I set up a call with them. After the call, I called the individual on her cell which was in her email signature. I just said, “We are about to do a ton with you, but I’d rather you work here. Come in-house and the agency you currently work for will still win because we will still use them for both events. But we need someone in-house, so if I don’t hire you, I need to hire someone else and they may choose a different agency. Let me know.”
She and I officially started at Outreach on the same day.
Outreach was creating the Sales Engagement category alongside some hard-charging competitors. Our big category creation lightning strike was that we bought SalesEngagement.com and launched the Sales Engagement Podcast at Dreamforce, with our book titled Sales Engagement coming out at Unleash six months later.
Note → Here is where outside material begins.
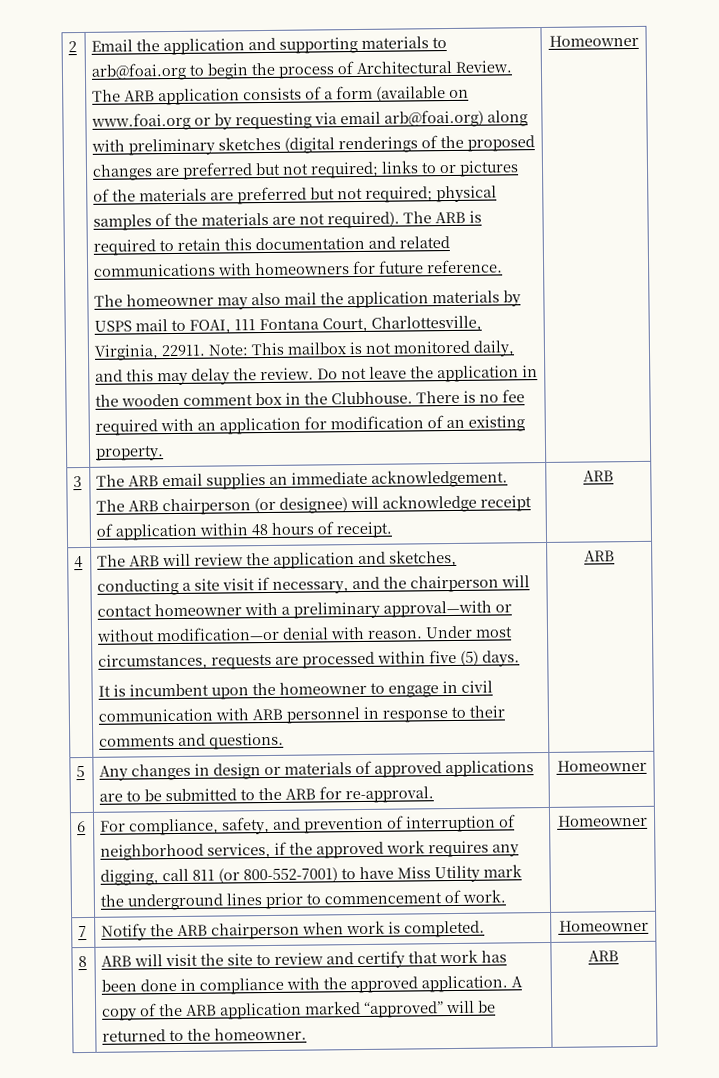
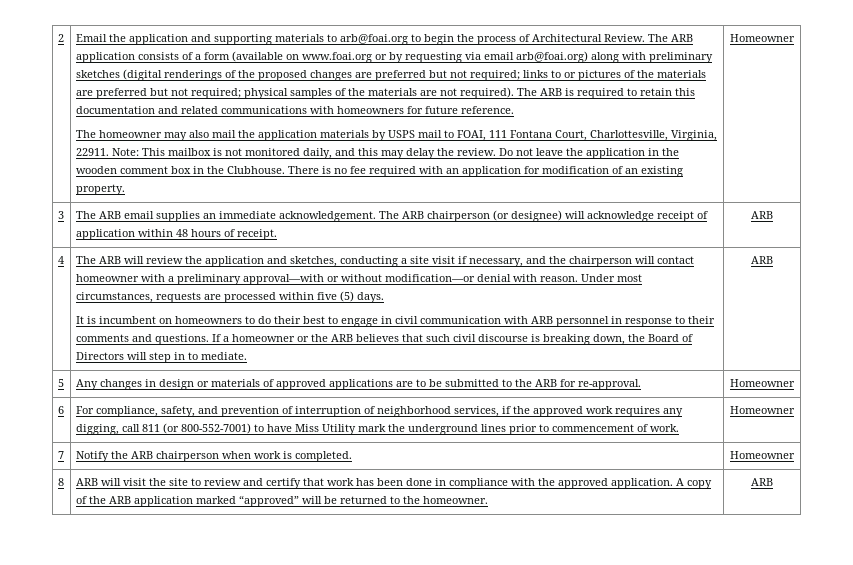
- It is incumbent upon the homeowner to engage in civil communication with ARB personnel in response to their comments and questions.
+ It is incumbent on homeowners to do their best to engage in civil communication with ARB personnel in response to their comments and questions. If a homeowner or the ARB believes that such civil discourse is breaking down, the Board of Directors will step in to mediate.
I called my publisher at Wiley and got us a book deal. The only catch was that in order to have a copy on every seat at Unleash, I needed to write the book in a month.
We used the same process I put into action with my first book, Hacking Sales. Over 30,000 words were stitched together in under 4 weeks. I wrote about 15,000 of them over 3 days during the Thanksgiving weekend. The rest we sourced from customers and employees including pieces from Manny and Mark Kosoglow. Jade Makana was a huge help here.
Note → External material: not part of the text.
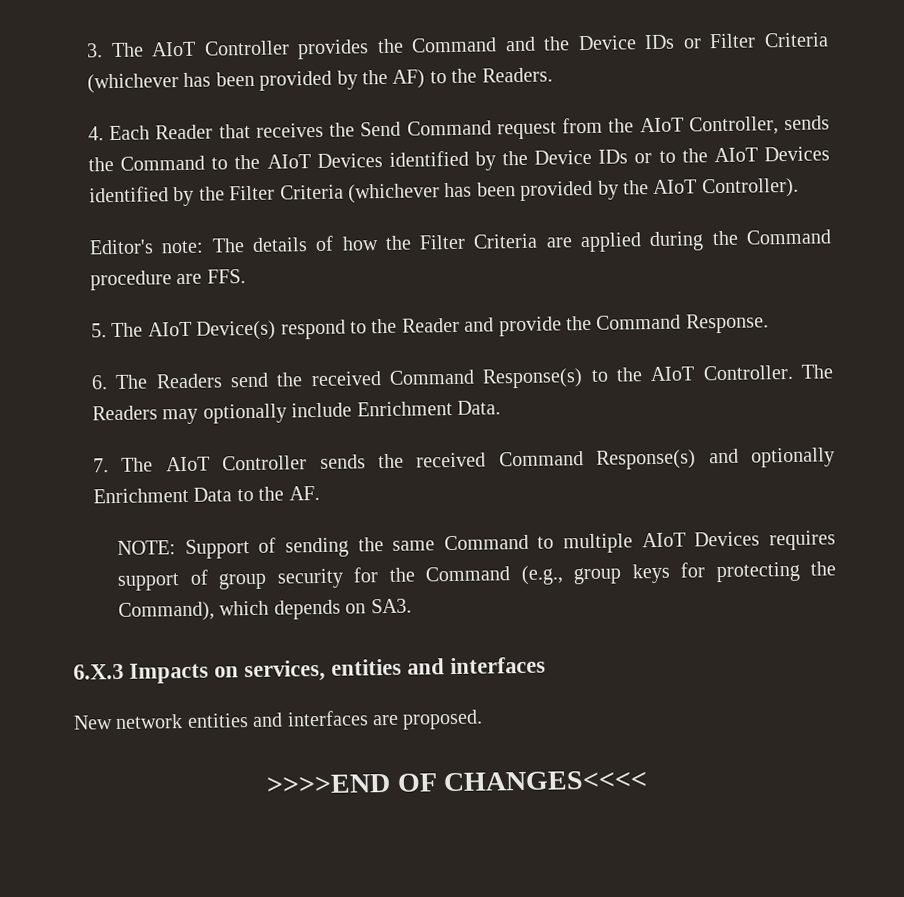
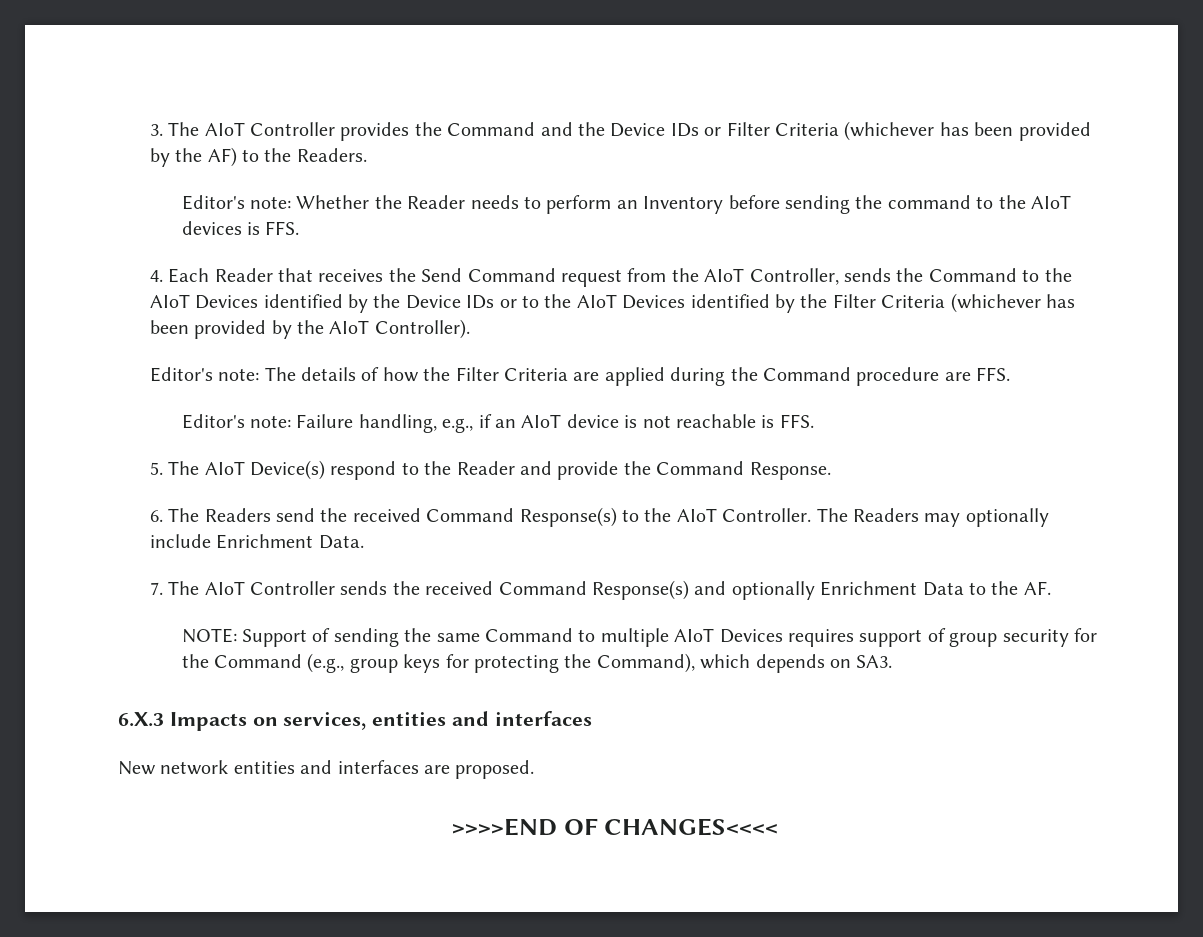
+ Editor's note: Whether the Reader needs to perform an Inventory before sending the command to the AIoT devices is FFS.
+ Editor's note: Failure handling, e.g., if an AIoT device is not reachable is FFS.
Unleash 2019 was a whole new event. We doubled the audience size to 1200, 4x’d revenue, and cut costs by two-thirds. We had a book on every seat for the opening keynote. We had an entire expo called Outreach Galaxy that was the main focus of the keynote. You could now prospect accounts across multiple channels all through the Outreach platform. Shout out to Stephen Farnsworth for the hustle on this.
It was a rush! And best of all, the business was blowing out its numbers.
The Sales Hacker integration into Outreach’s core business worked really well too. It was a massive supporter of the business objectives without leaving the community feeling like it became “corporate” or “commercial”. Outreach employees embraced the Sales Hacker team and asset with a deep understanding of how it could help them accomplish their short and long-term goals.
During my time at Outreach, we more than 10x’d revenue. Our valuation 9x’d (more if counting secondary offerings at market peak).
Sales Hacker was a business for a decade. I was there for all but the final year. Much of our success came from the team we assembled, especially in the early years.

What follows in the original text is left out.